Some interesting––even humorous––facts from the research showed that food and beverages taste better when we indulge in a ritual before eating/drinking. One example cited was the Happy Birthday song being sung (usually off-key) before cutting into the cake. Have you noticed that your cake tastes better when this ritual is observed? The conclusion is that rituals enhance enjoyment of food and drink.

The studies also suggested that it is our association to the food or drink with familiar people or events in our lives––the relationship factor. I believe that is what our grandmothers knew in their hearts.

Here are a few thoughts on creating––or cultivating––a ritual that may become part of your healthy and harmonious life:

• Intentionally choose what you want this ritual to accomplish

• Plan the details to simply and meaningfully fit your intention

• Create a space to to support your ritual (if this applies)

• “Rouse your senses” with your ritual. Let your taste, smell, touch, hearing and vision be stimulated in some way (soothing music, candles, magnificent view, hot tea, floral arrangement, etc.).

• Thought starters: Bedtime story and tuck in kids; dinnertime with family at the table, share an experience; begin the day with a gratitude declaration; plan a mother-daughter or girlfriends annual event;

Whether you are striving for peak performance on the court or in the workplace or if you are seeking a quiet moment, check in to see if your rituals are serving you––and your health.

Savor the Season.

Crunchy Pear and Celery Salad

WFAS Crunchy Pear and Celery Salad.jpg

Serves 6

4 stalks celery, trimmed and cut in half crosswise

2 Tablespoons fruit cider (pear, raspberry or other fruit vinegar)

2 Tablespoons honey (locally grown)

1/4 teaspoon salt

2 ripe pears (Red Bartlett or Anjou) diced

1 cup finely diced white cheddar cheese

1/2 cup chopped pecans, toasted in a skillet over low-medium heat for 2-4 minutes

6 large leaves Butterhead or other lettuce

Freshly ground pepper to taste

• Soak celery in bowl of ice water for 15-minutes. Drain and pat dry. Cut into thin slices

• Whisk fruit vinegar, honey and salt in a large bowl until well blended

• Add pears and stir gently to coat

• Add the celery, cheese, and pecans; stir to combine. Season with pepper.

• Place one lettuce leaf on each of 6 plates and top with a portion of salad. Serve at room temperature or chilled.

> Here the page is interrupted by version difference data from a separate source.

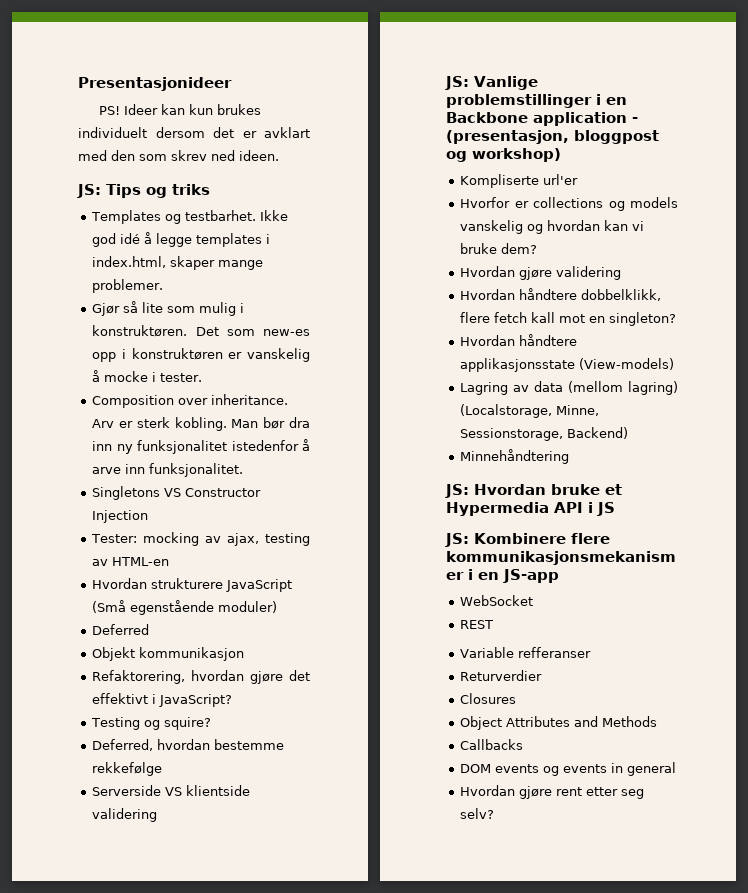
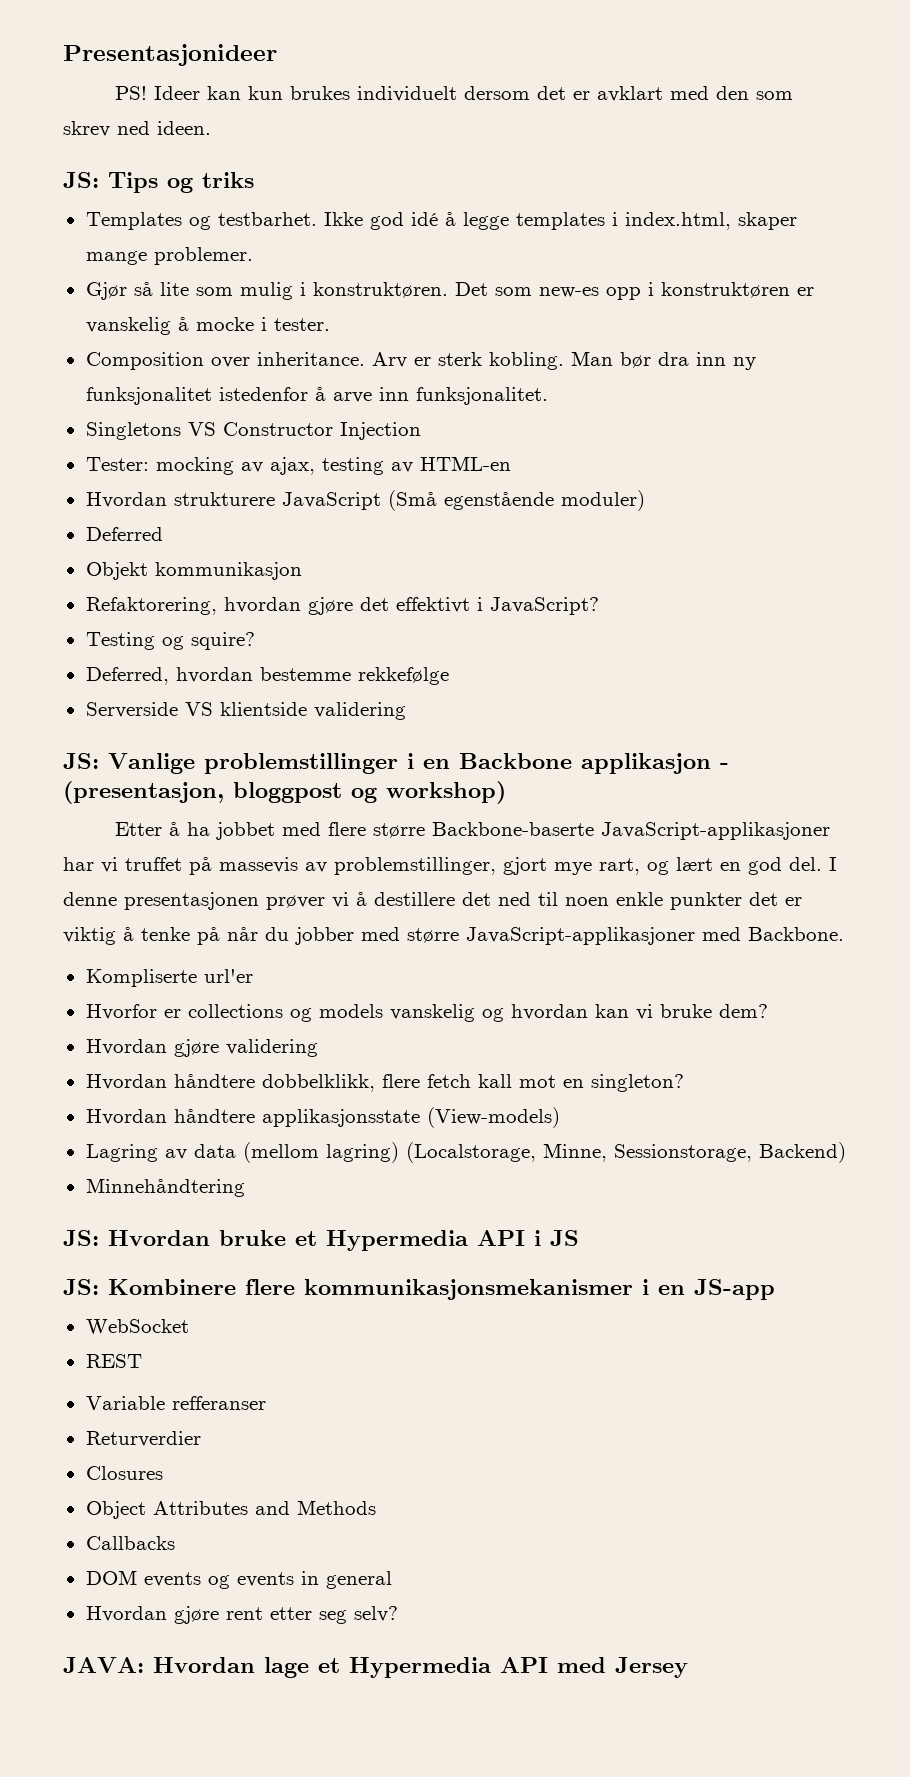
[533,112,627,126] application -> [581,753,711,774] applikasjon
(561, 155) none -> [115,822,831,840] [63,857,837,875] [63,892,802,910] [63,927,844,945] // Etter å ha jobbet med flere større Backbone-baserte JavaScript-applikasjoner har vi truffet på massevis av problemstillinger, gjort mye rart, og lært en god del. I denne presentasjonen prøver vi å destillere det ned til noen enkle punkter det er viktig å tenke på når du jobber med større JavaScript-applikasjoner med Backbone.
(495, 813) none -> [63,1657,688,1678] // JAVA: Hvordan lage et Hypermedia API med Jersey

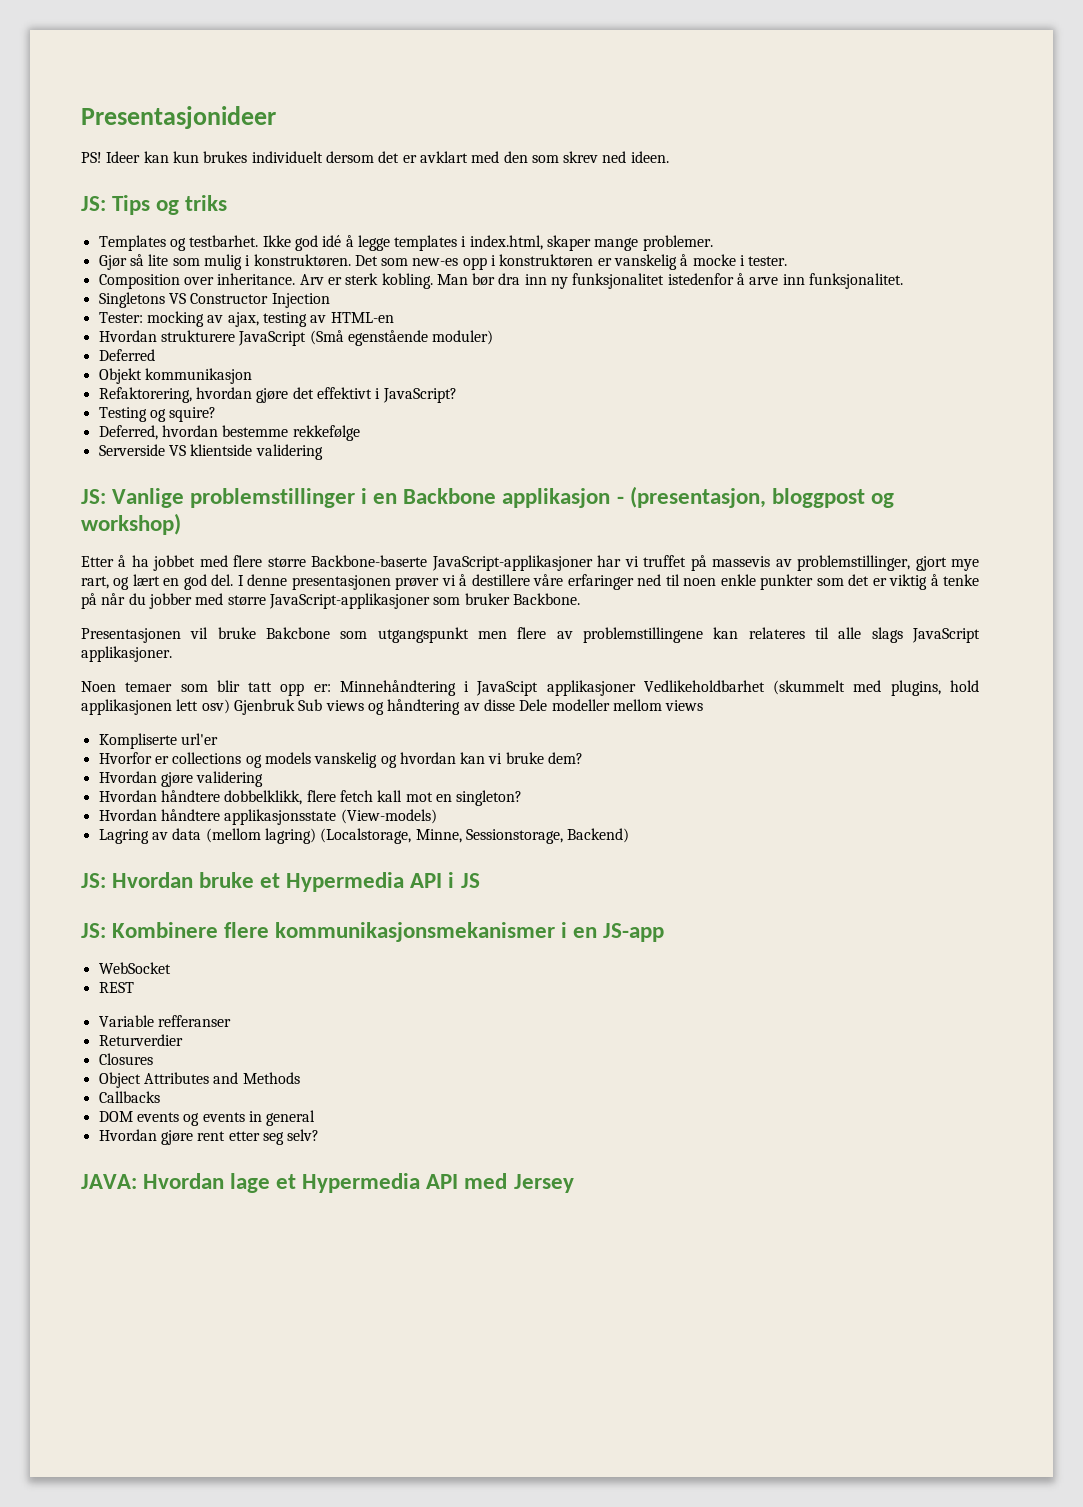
[462,892,491,906] det -> [533,574,634,590] våre erfaringer
(742, 901) none -> [816,578,844,586] som
[702,927,844,941] med Backbone. -> [433,593,580,605] [81,627,981,643] [81,646,172,662] [81,680,979,696] [81,699,704,715] som bruker Backbone. // Presentasjonen vil bruke Bakcbone som utgangspunkt men flere av problemstillingene kan relateres til alle slags JavaScript applikasjoner. // Noen temaer som blir tatt opp er: Minnehåndtering i JavaScipt applikasjoner Vedlikeholdbarhet (skummelt med plugins, hold applikasjonen lett osv) Gjenbruk Sub views og håndtering av disse Dele modeller mellom views
[85,1178,245,1197] // Minnehåndtering -> (630, 835) none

Connie’s Comments: from The Wise Woman’s Almanac: A Seasonal Guide with Recipes for New

Beginnings that Never Go Out of Season

Celery is an alkaline food, high in natural sodium and silicon (the “youth” maintainer) and helps

balance high protein meals. The high Vitamin-C content boosts the immune system.

Pears are an excellent source of water soluble fiber; contain more pectin than apples (tones

intestines, moistens lung tissue, lowers cholesterol) and are a good energy food in cold weather.

Apple could be used instead of pear.